Image: iStockphoto/Melpomenem
Way back in the dawn of the open source era, Boston Consulting Group (BCG) uncovered an interesting fact: Open-source developers weren't anarchists and didn't sport purple mohawks (usually). Typically, developers in the open source community were comfortably middle-aged (30 years old, on average), generally bringing 11 years of experience to their craft.

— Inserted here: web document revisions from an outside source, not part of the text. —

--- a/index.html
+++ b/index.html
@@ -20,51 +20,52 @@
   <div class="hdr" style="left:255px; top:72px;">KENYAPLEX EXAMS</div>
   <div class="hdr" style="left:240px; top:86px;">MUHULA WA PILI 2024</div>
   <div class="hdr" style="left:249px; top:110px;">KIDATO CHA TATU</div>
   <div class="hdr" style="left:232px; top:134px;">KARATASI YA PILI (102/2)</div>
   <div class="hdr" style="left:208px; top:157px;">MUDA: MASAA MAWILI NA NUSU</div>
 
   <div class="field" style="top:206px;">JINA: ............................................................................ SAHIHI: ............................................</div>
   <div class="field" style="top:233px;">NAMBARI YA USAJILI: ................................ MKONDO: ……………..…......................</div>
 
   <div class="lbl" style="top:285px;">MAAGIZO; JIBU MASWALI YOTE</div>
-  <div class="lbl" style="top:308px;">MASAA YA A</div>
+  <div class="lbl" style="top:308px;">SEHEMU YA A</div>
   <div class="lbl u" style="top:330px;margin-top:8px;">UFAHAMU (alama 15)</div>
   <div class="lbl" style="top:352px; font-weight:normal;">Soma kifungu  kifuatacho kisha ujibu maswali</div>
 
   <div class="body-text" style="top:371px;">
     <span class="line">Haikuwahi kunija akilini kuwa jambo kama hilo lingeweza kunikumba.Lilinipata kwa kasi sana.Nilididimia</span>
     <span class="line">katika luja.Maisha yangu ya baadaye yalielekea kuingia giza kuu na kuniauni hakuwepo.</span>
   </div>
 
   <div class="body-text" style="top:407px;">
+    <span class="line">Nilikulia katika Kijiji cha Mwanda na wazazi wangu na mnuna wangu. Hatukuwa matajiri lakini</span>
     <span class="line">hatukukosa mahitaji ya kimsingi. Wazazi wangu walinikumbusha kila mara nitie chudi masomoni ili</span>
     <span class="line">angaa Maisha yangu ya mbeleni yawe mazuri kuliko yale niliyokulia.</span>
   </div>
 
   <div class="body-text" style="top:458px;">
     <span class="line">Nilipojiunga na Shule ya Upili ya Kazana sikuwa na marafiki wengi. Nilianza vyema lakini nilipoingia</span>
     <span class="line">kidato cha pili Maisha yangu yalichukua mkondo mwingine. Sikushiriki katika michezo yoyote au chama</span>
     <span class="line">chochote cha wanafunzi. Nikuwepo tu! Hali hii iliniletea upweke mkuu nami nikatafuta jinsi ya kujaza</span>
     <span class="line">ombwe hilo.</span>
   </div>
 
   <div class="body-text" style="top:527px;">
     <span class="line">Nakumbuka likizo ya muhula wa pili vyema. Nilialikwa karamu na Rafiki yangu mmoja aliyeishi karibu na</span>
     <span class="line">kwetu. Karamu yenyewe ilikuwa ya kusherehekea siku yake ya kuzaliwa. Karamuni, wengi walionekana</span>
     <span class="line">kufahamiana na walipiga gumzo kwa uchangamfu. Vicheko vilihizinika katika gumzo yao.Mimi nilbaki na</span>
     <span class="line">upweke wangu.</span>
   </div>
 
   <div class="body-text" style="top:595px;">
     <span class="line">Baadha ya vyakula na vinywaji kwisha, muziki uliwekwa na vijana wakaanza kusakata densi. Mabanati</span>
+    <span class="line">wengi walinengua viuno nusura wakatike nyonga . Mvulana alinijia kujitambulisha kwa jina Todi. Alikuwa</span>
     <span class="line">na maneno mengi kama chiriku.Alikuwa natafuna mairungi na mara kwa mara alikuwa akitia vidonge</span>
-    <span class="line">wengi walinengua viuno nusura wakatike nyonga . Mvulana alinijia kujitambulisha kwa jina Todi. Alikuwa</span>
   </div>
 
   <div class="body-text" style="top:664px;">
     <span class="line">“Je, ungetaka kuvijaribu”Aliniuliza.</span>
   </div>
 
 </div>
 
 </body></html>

Fast forward to 2013, and it was still the case, as Forrester pointed out, that trends like cloud computing were being driven by the oldies. In that survey, Forrester found that 71% of cloud developers had at least six years of development experience, and 11% had been writing code for over 20 years.

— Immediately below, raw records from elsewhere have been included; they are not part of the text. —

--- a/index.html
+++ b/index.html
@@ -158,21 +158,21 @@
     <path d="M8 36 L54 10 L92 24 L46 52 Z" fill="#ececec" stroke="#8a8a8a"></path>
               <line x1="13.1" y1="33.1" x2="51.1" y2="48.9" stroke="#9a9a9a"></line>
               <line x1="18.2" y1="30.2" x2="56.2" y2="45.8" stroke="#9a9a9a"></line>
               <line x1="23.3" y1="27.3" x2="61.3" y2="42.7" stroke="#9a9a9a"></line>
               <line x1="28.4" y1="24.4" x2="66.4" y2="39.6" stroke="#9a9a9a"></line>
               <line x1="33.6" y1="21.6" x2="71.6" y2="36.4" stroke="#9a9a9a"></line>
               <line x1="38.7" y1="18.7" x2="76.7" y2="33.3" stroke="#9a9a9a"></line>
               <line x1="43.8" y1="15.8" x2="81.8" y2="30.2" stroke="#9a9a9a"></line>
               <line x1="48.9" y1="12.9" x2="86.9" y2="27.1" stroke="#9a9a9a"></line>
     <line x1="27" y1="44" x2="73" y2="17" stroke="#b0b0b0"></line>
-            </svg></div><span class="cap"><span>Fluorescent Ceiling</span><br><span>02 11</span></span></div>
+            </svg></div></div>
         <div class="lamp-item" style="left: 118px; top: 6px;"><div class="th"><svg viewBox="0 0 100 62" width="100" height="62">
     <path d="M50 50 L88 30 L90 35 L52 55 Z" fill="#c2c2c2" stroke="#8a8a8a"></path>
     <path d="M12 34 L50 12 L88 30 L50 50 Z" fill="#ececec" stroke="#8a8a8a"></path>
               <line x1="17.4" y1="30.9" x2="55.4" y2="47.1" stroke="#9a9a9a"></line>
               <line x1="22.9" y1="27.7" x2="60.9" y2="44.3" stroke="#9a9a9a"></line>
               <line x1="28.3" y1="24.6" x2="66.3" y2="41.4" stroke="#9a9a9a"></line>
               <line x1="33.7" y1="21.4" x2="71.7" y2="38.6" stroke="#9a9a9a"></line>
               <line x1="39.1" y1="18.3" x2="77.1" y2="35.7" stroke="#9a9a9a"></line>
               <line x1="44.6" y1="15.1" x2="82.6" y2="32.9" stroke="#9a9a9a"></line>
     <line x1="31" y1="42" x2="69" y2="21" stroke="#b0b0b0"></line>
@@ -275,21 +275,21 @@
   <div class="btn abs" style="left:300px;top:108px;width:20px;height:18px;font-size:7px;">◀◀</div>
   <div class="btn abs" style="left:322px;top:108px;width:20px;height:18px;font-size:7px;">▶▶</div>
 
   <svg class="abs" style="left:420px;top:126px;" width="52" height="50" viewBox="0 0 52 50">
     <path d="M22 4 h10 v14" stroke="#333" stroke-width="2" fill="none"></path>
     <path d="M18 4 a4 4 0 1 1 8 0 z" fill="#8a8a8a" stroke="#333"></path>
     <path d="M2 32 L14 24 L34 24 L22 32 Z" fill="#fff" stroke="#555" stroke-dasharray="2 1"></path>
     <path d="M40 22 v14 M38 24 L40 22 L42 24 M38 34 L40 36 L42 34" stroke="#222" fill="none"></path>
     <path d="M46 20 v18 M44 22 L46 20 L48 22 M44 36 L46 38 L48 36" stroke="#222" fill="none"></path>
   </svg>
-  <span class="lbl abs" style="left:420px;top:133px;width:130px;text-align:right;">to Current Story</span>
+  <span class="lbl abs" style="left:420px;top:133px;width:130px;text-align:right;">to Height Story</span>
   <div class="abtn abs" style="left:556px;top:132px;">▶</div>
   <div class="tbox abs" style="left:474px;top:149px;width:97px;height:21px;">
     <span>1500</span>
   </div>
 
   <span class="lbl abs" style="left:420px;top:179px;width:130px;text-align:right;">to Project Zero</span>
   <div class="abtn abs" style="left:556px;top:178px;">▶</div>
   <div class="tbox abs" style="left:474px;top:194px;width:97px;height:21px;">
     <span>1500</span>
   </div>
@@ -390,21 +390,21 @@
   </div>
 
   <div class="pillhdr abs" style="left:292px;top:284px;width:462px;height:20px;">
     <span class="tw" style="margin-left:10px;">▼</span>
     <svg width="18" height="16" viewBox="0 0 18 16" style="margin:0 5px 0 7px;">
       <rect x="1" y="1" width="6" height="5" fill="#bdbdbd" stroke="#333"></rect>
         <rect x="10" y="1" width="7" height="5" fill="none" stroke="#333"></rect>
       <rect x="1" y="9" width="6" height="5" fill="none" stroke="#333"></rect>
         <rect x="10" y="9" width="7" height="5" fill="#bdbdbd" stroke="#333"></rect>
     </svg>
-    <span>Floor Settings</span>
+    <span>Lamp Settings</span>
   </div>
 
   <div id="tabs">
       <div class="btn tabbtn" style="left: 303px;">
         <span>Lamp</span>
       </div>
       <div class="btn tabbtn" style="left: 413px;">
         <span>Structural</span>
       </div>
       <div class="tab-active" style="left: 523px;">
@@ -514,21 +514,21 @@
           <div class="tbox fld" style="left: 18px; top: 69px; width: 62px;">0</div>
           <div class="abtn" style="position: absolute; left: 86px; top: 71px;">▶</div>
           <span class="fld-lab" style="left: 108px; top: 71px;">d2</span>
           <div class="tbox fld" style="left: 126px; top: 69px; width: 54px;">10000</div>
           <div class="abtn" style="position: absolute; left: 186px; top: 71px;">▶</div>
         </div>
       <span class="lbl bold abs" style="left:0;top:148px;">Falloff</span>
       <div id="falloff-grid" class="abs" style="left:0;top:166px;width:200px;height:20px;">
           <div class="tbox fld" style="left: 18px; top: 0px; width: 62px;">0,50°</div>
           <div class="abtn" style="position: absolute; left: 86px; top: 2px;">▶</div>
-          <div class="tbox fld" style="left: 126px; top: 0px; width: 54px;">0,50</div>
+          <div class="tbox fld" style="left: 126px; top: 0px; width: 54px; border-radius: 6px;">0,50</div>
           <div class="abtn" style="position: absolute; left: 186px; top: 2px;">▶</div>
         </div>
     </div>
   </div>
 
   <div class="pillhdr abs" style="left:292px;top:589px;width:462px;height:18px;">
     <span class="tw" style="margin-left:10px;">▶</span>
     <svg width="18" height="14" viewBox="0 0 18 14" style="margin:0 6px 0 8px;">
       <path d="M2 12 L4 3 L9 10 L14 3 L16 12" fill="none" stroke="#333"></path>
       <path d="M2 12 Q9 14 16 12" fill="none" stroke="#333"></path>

And yet, the average age of the developer population keeps skewing younger, according to VisionMobile's latest Developer Economics survey of over 21,000 developers. How young? Sixty percent of the mobile developer population has five years or less of experience, and even 60% of the desktop crowd has less than six years of experience.
Is this good or bad?
Serious youthquake going on?
It's perhaps not surprising that the developer population keeps getting younger, at least as measured by experience. For example, while the early open source community largely focused on rewriting legacy, proprietary software as open source (Linux replacing Unix, OpenOffice replacing Microsoft Office, etc.), today's open source community is building the future.
SEE: Developers are pragmatic, not religious, about software (TechRepublic)
Projects like Kafka, Docker, and MongoDB aren't really meant to be rip-and-replace alternatives to incumbent technologies. They're a new breed of software to solve a new breed of problems.
Hence, across the spectrum of industry movements, developers have less experience:

What's perhaps more interesting than the average years of experience, however, is how that translates into development practices.
Kids these days!
Take, for example, licensing. As I've written, the GitHub generation has gone beyond open-source licensing, generally eschewing licenses altogether for their projects. Though it has gotten better due to concerted efforts from GitHub to convince developers to care about licensing, in 2013 just 14.9% of GitHub repositories had a file in their top-level directories that specified a license.
SEE: Why 10 million developers are lining up for the Internet of Things (TechRepublic)
451 Research analyst Donnie Berkholz cautions not to read too much into this, because "as projects grow, they tend to sort out any licensing issues, likely because they get corporate users, professional developers, etc." Not surprisingly, as projects grow the developers involved with them also tend to get older/more experienced, so licensing becomes important.
Documentation, however, still stinks.
Developers, focused on their code, can't be bothered to write good documentation which, in turn, hampers adoption. Brian Rinaldi ventured to call the situation a "mess," one that keeps getting worse as more developers jump into code without recognizing that good documentation is an essential feature of the best open source projects (and always has been).Of course, another way to look at this is to change what we mean by "documentation." As VisionMobile points out, resources like Stack Overflow and Reddit "are already highly valued by developers, and we expect to see their importance increasing, as more developers join the workforce."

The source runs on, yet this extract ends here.